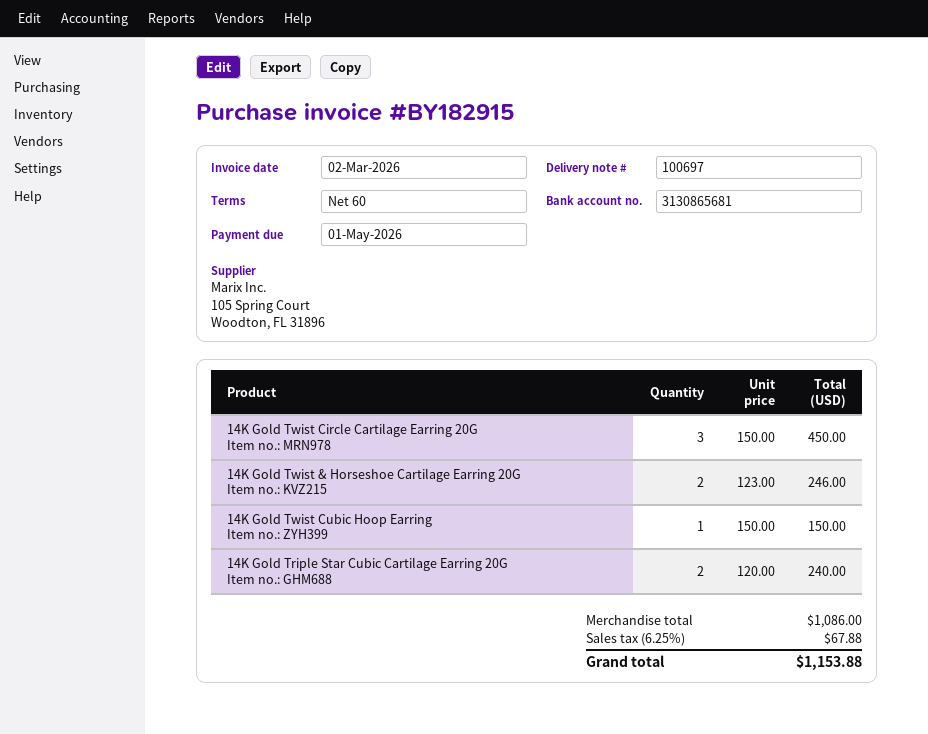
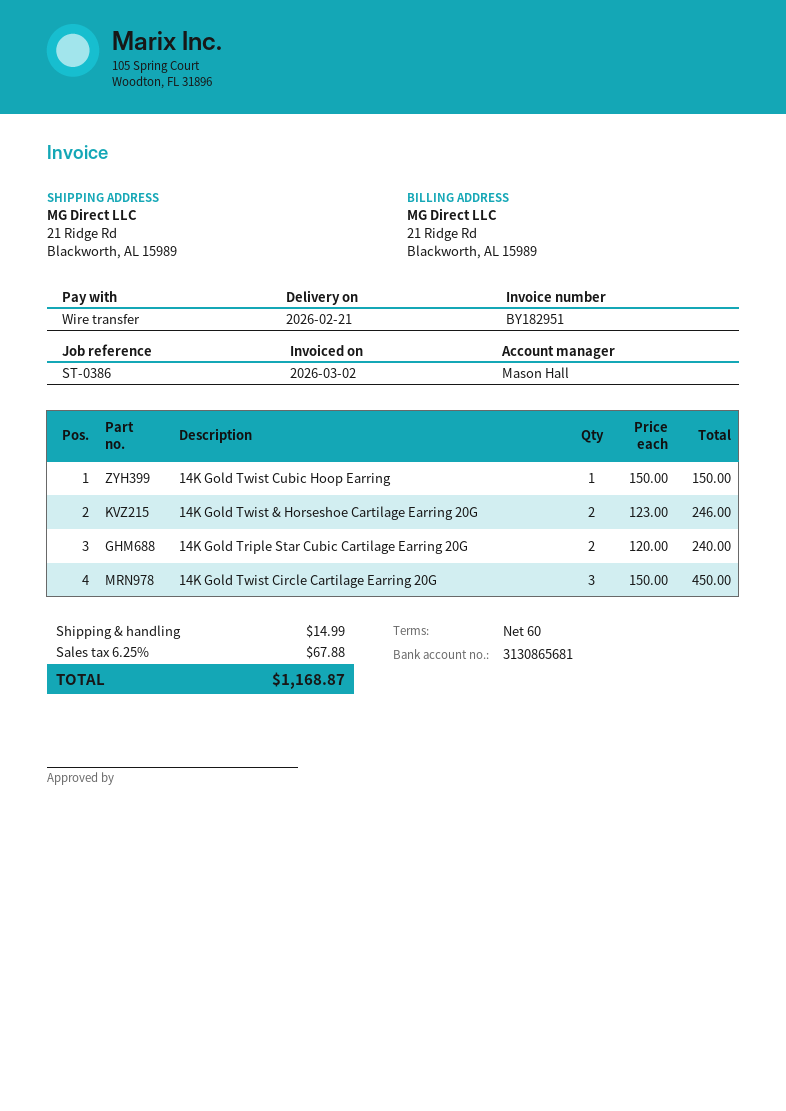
invoice number: BY182915 -> BY182951
shipping: none -> 14.99
total: 1153.88 -> 1168.87

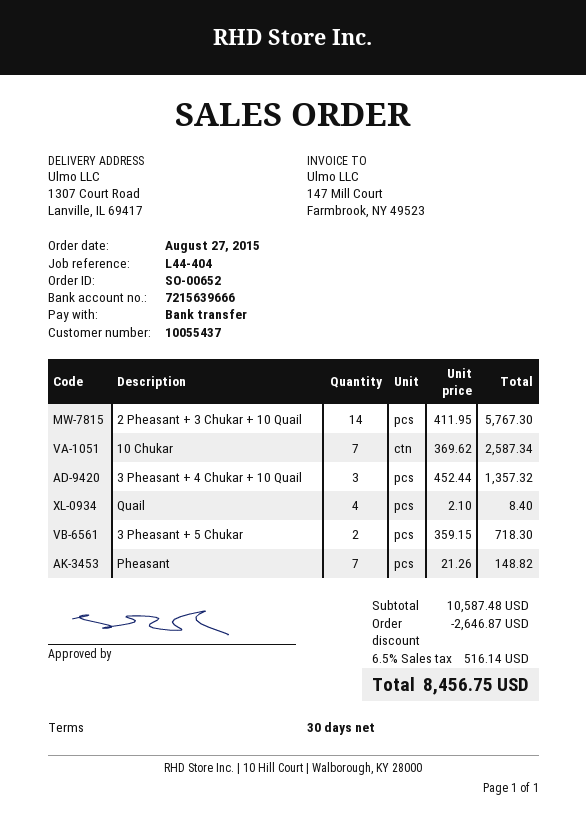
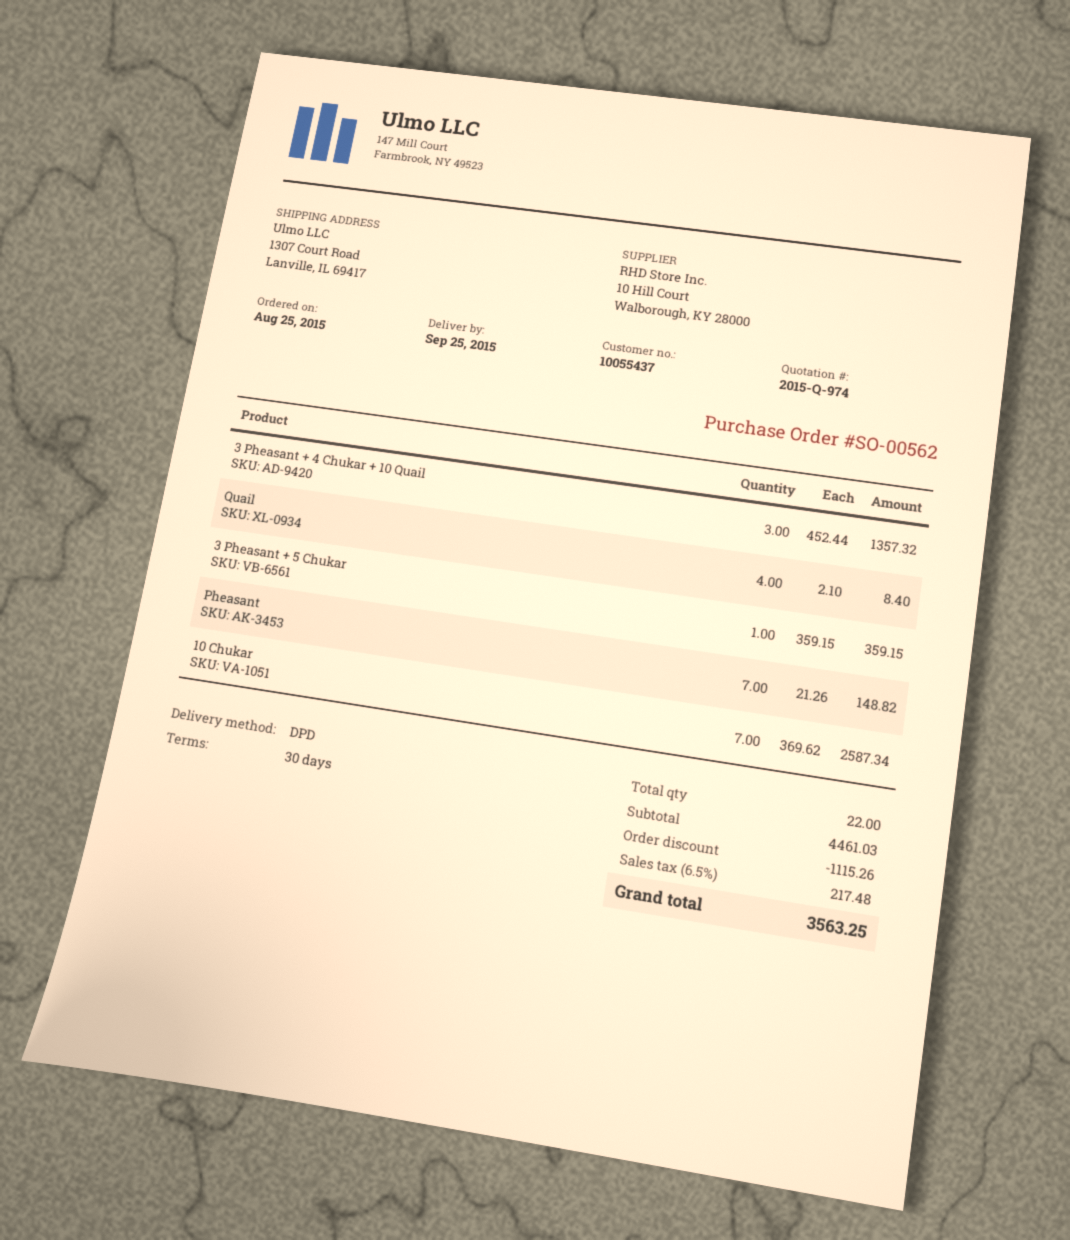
order number: SO-00652 -> SO-00562
order date: 2015-08-27 -> 2015-08-25
2 Pheasant + 3 Chukar + 10 Quail: 14 x 411.95 = 5767.30 -> none
3 Pheasant + 5 Chukar: 2 x 359.15 = 718.30 -> 1 x 359.15 = 359.15
subtotal: 10587.48 -> 4461.03
discount: 2646.87 -> 1115.26
tax: 6.5% = 516.14 -> 6.5% = 217.48
total: 8456.75 -> 3563.25

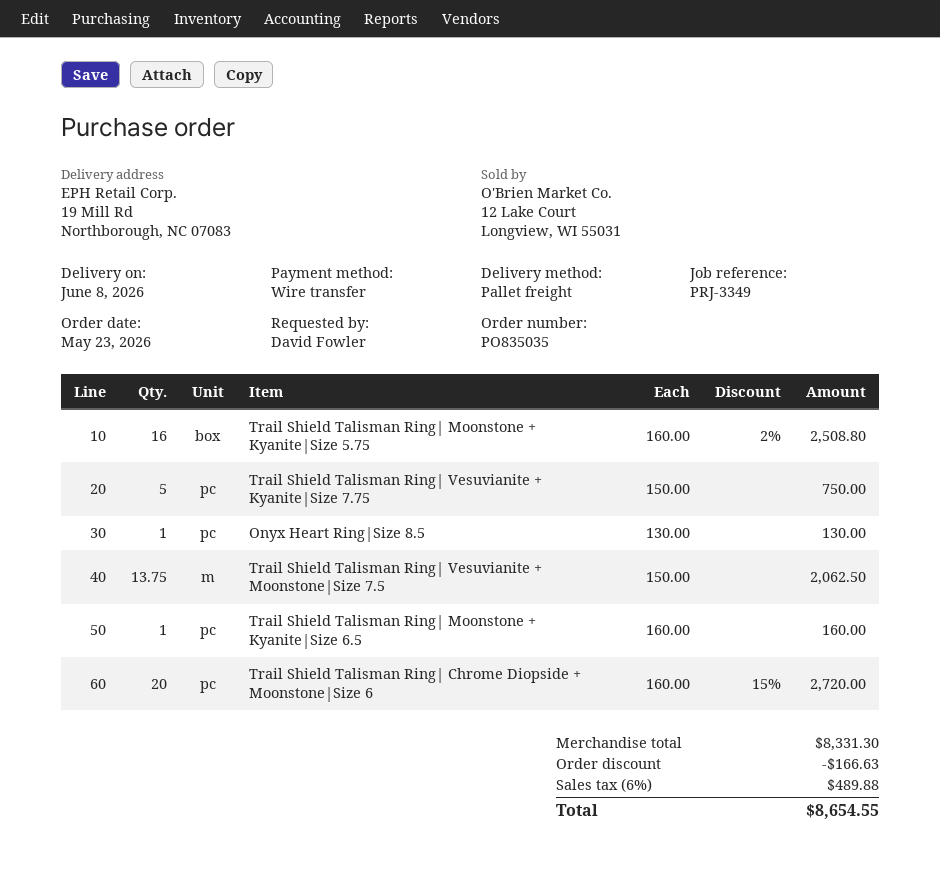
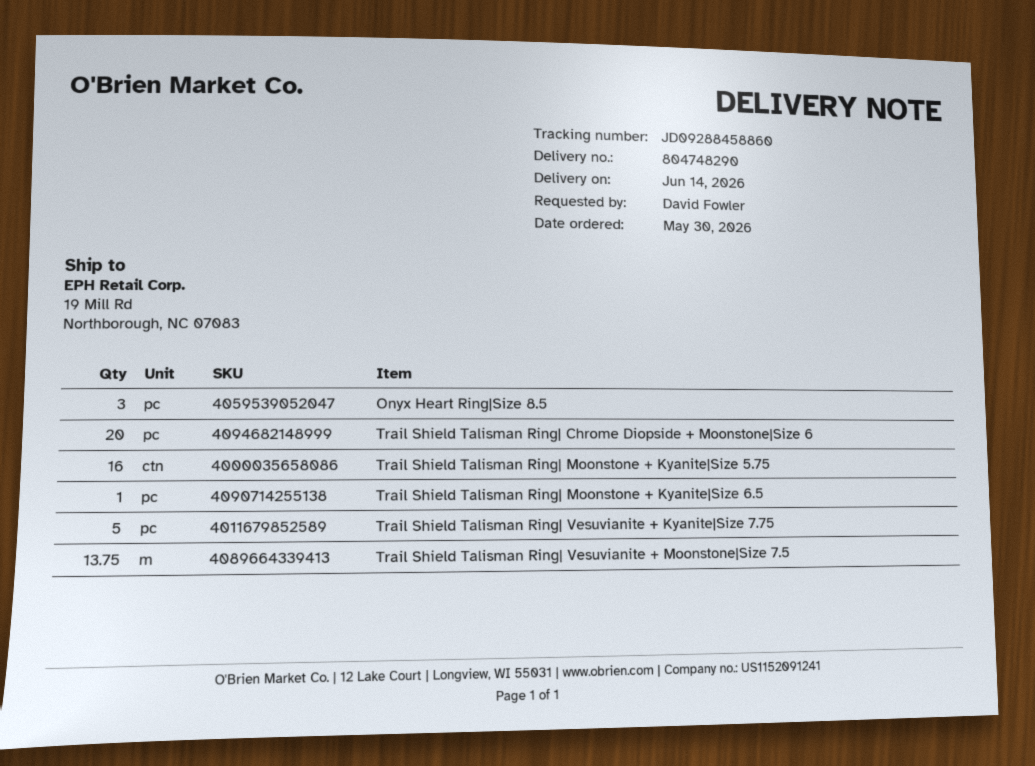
order date: 2026-05-23 -> 2026-05-30
delivery date: 2026-06-08 -> 2026-06-14
Onyx Heart Ring|Size 8.5: 1 -> 3

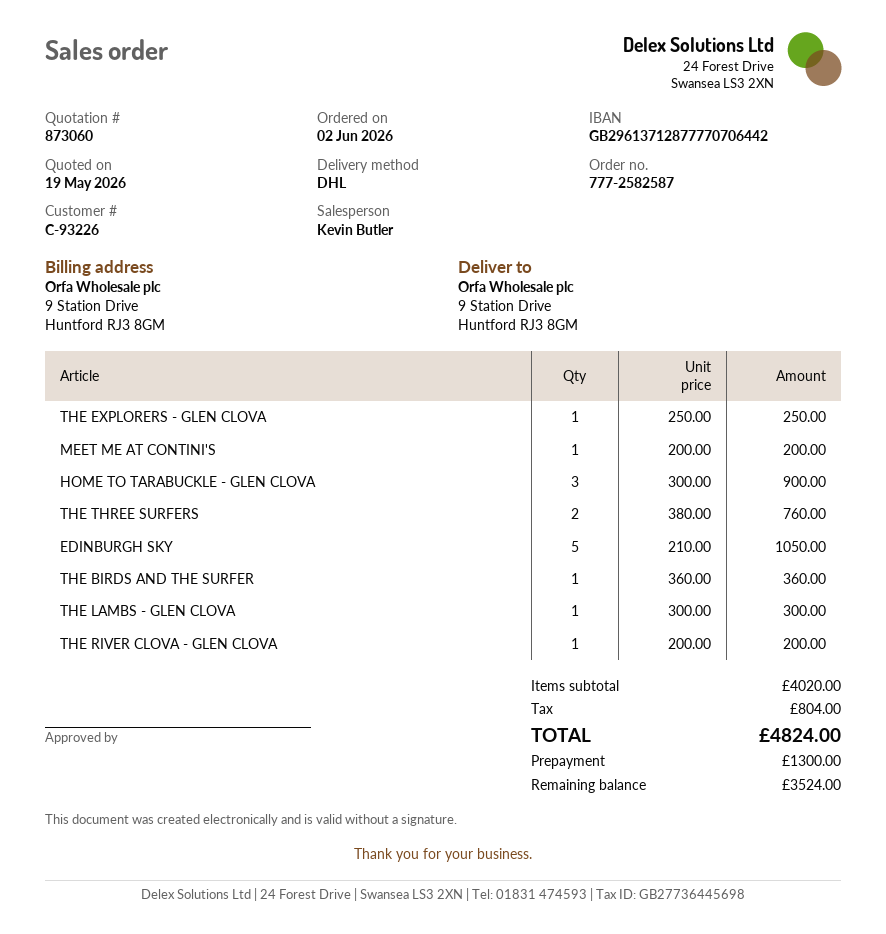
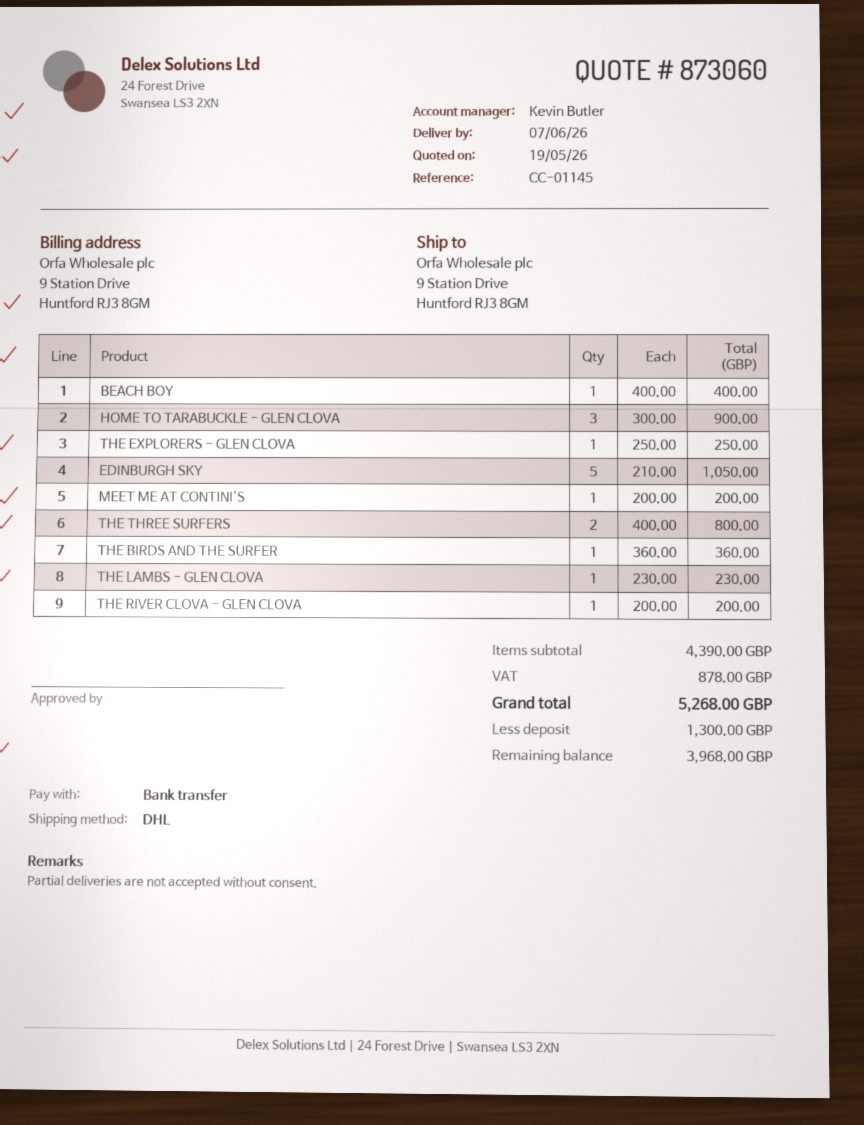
THE THREE SURFERS: 2 x 380.00 = 760.00 -> 2 x 400.00 = 800.00
THE LAMBS - GLEN CLOVA: 1 x 300.00 = 300.00 -> 1 x 230.00 = 230.00
BEACH BOY: none -> 1 x 400.00 = 400.00
subtotal: 4020.00 -> 4390.00
tax: 804.00 -> 878.00
total: 4824.00 -> 5268.00
balance: 3524.00 -> 3968.00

========================

→ **Task goal**
Using the entries above, give again each line from the one containing "subtotal: 4020.00 -> 4390.00" through the last line, exactly and only those.

→ **Answer to this exercise**
subtotal: 4020.00 -> 4390.00
tax: 804.00 -> 878.00
total: 4824.00 -> 5268.00
balance: 3524.00 -> 3968.00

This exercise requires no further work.